[Records provided Boundary: Start]

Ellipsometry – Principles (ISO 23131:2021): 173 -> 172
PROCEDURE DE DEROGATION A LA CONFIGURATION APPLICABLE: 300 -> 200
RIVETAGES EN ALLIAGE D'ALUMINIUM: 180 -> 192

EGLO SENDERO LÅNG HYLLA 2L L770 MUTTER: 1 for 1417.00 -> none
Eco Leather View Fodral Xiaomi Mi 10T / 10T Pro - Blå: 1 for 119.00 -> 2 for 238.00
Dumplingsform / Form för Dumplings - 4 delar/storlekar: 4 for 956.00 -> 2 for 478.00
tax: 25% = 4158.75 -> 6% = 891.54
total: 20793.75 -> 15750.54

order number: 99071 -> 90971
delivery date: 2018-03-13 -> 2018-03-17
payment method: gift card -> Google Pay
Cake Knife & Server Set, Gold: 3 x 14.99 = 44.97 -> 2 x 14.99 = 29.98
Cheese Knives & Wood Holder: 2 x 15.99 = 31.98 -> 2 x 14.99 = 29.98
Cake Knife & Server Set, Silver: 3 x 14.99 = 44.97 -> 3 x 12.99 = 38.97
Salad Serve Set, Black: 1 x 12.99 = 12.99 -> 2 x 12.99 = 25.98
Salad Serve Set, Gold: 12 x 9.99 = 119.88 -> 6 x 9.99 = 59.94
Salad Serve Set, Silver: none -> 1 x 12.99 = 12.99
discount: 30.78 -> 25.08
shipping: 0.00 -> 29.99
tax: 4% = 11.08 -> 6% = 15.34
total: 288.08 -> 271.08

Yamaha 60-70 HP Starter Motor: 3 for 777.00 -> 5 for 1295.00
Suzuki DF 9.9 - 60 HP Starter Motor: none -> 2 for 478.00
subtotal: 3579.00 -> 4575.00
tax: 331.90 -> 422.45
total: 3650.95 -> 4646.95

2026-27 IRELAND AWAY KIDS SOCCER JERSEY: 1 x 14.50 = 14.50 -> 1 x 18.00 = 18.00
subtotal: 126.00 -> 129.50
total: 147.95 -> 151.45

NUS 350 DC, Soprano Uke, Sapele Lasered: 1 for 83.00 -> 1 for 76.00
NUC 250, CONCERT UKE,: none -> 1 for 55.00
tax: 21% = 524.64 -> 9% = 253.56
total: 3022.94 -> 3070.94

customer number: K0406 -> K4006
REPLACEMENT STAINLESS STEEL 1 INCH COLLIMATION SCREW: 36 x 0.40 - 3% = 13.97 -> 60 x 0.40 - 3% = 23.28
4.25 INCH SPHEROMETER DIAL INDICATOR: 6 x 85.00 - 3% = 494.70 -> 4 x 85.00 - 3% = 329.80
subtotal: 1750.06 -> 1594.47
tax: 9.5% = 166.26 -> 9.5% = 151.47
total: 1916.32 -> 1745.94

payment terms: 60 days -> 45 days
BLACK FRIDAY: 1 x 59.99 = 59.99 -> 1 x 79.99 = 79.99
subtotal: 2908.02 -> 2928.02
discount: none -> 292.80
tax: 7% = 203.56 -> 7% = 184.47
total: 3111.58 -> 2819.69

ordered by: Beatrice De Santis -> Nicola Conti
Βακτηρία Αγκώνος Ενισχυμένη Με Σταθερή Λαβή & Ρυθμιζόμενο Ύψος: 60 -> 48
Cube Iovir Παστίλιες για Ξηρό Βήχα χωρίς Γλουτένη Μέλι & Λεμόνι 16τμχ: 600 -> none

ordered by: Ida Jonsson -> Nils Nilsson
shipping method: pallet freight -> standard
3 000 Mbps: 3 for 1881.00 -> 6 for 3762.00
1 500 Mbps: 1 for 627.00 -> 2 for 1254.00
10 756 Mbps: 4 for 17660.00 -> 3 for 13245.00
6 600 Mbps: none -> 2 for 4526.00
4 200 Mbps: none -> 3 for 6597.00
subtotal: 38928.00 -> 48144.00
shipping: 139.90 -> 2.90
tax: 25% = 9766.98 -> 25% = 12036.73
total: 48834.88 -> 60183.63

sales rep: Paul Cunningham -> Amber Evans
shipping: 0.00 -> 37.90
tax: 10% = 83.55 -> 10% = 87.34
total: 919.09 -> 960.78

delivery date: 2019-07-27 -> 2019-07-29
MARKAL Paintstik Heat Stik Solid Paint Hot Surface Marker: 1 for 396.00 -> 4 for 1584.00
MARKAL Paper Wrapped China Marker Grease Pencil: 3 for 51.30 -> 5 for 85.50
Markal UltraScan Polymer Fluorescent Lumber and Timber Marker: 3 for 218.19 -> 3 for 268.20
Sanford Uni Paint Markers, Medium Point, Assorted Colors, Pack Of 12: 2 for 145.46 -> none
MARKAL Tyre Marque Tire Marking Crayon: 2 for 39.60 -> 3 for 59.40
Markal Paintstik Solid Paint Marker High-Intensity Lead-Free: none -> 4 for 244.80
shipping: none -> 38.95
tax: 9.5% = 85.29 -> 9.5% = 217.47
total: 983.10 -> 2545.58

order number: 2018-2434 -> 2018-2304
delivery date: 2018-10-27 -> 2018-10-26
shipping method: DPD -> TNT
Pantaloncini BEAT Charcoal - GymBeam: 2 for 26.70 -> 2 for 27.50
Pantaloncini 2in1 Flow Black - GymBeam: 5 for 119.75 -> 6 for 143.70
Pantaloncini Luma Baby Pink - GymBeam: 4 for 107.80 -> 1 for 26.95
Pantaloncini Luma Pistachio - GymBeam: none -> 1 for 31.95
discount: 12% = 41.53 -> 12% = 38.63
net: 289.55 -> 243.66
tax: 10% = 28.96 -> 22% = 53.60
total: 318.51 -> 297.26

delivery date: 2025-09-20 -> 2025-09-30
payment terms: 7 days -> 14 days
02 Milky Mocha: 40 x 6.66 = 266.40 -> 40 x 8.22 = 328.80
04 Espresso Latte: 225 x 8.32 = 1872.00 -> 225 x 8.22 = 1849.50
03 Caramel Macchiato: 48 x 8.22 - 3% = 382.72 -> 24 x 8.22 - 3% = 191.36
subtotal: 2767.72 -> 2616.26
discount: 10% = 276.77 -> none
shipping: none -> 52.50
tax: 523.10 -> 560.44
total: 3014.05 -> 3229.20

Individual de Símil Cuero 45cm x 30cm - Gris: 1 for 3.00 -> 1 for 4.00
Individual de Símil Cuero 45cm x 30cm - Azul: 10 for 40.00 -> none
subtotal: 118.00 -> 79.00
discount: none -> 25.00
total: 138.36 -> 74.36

[Records provided Boundary: End]

**Problem**
The records above need copying again. Keep each word as it is.

**Solution for this exercise**
Ellipsometry – Principles (ISO 23131:2021): 173 -> 172
PROCEDURE DE DEROGATION A LA CONFIGURATION APPLICABLE: 300 -> 200
RIVETAGES EN ALLIAGE D'ALUMINIUM: 180 -> 192

EGLO SENDERO LÅNG HYLLA 2L L770 MUTTER: 1 for 1417.00 -> none
Eco Leather View Fodral Xiaomi Mi 10T / 10T Pro - Blå: 1 for 119.00 -> 2 for 238.00
Dumplingsform / Form för Dumplings - 4 delar/storlekar: 4 for 956.00 -> 2 for 478.00
tax: 25% = 4158.75 -> 6% = 891.54
total: 20793.75 -> 15750.54

order number: 99071 -> 90971
delivery date: 2018-03-13 -> 2018-03-17
payment method: gift card -> Google Pay
Cake Knife & Server Set, Gold: 3 x 14.99 = 44.97 -> 2 x 14.99 = 29.98
Cheese Knives & Wood Holder: 2 x 15.99 = 31.98 -> 2 x 14.99 = 29.98
Cake Knife & Server Set, Silver: 3 x 14.99 = 44.97 -> 3 x 12.99 = 38.97
Salad Serve Set, Black: 1 x 12.99 = 12.99 -> 2 x 12.99 = 25.98
Salad Serve Set, Gold: 12 x 9.99 = 119.88 -> 6 x 9.99 = 59.94
Salad Serve Set, Silver: none -> 1 x 12.99 = 12.99
discount: 30.78 -> 25.08
shipping: 0.00 -> 29.99
tax: 4% = 11.08 -> 6% = 15.34
total: 288.08 -> 271.08

Yamaha 60-70 HP Starter Motor: 3 for 777.00 -> 5 for 1295.00
Suzuki DF 9.9 - 60 HP Starter Motor: none -> 2 for 478.00
subtotal: 3579.00 -> 4575.00
tax: 331.90 -> 422.45
total: 3650.95 -> 4646.95

2026-27 IRELAND AWAY KIDS SOCCER JERSEY: 1 x 14.50 = 14.50 -> 1 x 18.00 = 18.00
subtotal: 126.00 -> 129.50
total: 147.95 -> 151.45

NUS 350 DC, Soprano Uke, Sapele Lasered: 1 for 83.00 -> 1 for 76.00
NUC 250, CONCERT UKE,: none -> 1 for 55.00
tax: 21% = 524.64 -> 9% = 253.56
total: 3022.94 -> 3070.94

customer number: K0406 -> K4006
REPLACEMENT STAINLESS STEEL 1 INCH COLLIMATION SCREW: 36 x 0.40 - 3% = 13.97 -> 60 x 0.40 - 3% = 23.28
4.25 INCH SPHEROMETER DIAL INDICATOR: 6 x 85.00 - 3% = 494.70 -> 4 x 85.00 - 3% = 329.80
subtotal: 1750.06 -> 1594.47
tax: 9.5% = 166.26 -> 9.5% = 151.47
total: 1916.32 -> 1745.94

payment terms: 60 days -> 45 days
BLACK FRIDAY: 1 x 59.99 = 59.99 -> 1 x 79.99 = 79.99
subtotal: 2908.02 -> 2928.02
discount: none -> 292.80
tax: 7% = 203.56 -> 7% = 184.47
total: 3111.58 -> 2819.69

ordered by: Beatrice De Santis -> Nicola Conti
Βακτηρία Αγκώνος Ενισχυμένη Με Σταθερή Λαβή & Ρυθμιζόμενο Ύψος: 60 -> 48
Cube Iovir Παστίλιες για Ξηρό Βήχα χωρίς Γλουτένη Μέλι & Λεμόνι 16τμχ: 600 -> none

ordered by: Ida Jonsson -> Nils Nilsson
shipping method: pallet freight -> standard
3 000 Mbps: 3 for 1881.00 -> 6 for 3762.00
1 500 Mbps: 1 for 627.00 -> 2 for 1254.00
10 756 Mbps: 4 for 17660.00 -> 3 for 13245.00
6 600 Mbps: none -> 2 for 4526.00
4 200 Mbps: none -> 3 for 6597.00
subtotal: 38928.00 -> 48144.00
shipping: 139.90 -> 2.90
tax: 25% = 9766.98 -> 25% = 12036.73
total: 48834.88 -> 60183.63

sales rep: Paul Cunningham -> Amber Evans
shipping: 0.00 -> 37.90
tax: 10% = 83.55 -> 10% = 87.34
total: 919.09 -> 960.78

delivery date: 2019-07-27 -> 2019-07-29
MARKAL Paintstik Heat Stik Solid Paint Hot Surface Marker: 1 for 396.00 -> 4 for 1584.00
MARKAL Paper Wrapped China Marker Grease Pencil: 3 for 51.30 -> 5 for 85.50
Markal UltraScan Polymer Fluorescent Lumber and Timber Marker: 3 for 218.19 -> 3 for 268.20
Sanford Uni Paint Markers, Medium Point, Assorted Colors, Pack Of 12: 2 for 145.46 -> none
MARKAL Tyre Marque Tire Marking Crayon: 2 for 39.60 -> 3 for 59.40
Markal Paintstik Solid Paint Marker High-Intensity Lead-Free: none -> 4 for 244.80
shipping: none -> 38.95
tax: 9.5% = 85.29 -> 9.5% = 217.47
total: 983.10 -> 2545.58

order number: 2018-2434 -> 2018-2304
delivery date: 2018-10-27 -> 2018-10-26
shipping method: DPD -> TNT
Pantaloncini BEAT Charcoal - GymBeam: 2 for 26.70 -> 2 for 27.50
Pantaloncini 2in1 Flow Black - GymBeam: 5 for 119.75 -> 6 for 143.70
Pantaloncini Luma Baby Pink - GymBeam: 4 for 107.80 -> 1 for 26.95
Pantaloncini Luma Pistachio - GymBeam: none -> 1 for 31.95
discount: 12% = 41.53 -> 12% = 38.63
net: 289.55 -> 243.66
tax: 10% = 28.96 -> 22% = 53.60
total: 318.51 -> 297.26

delivery date: 2025-09-20 -> 2025-09-30
payment terms: 7 days -> 14 days
02 Milky Mocha: 40 x 6.66 = 266.40 -> 40 x 8.22 = 328.80
04 Espresso Latte: 225 x 8.32 = 1872.00 -> 225 x 8.22 = 1849.50
03 Caramel Macchiato: 48 x 8.22 - 3% = 382.72 -> 24 x 8.22 - 3% = 191.36
subtotal: 2767.72 -> 2616.26
discount: 10% = 276.77 -> none
shipping: none -> 52.50
tax: 523.10 -> 560.44
total: 3014.05 -> 3229.20

Individual de Símil Cuero 45cm x 30cm - Gris: 1 for 3.00 -> 1 for 4.00
Individual de Símil Cuero 45cm x 30cm - Azul: 10 for 40.00 -> none
subtotal: 118.00 -> 79.00
discount: none -> 25.00
total: 138.36 -> 74.36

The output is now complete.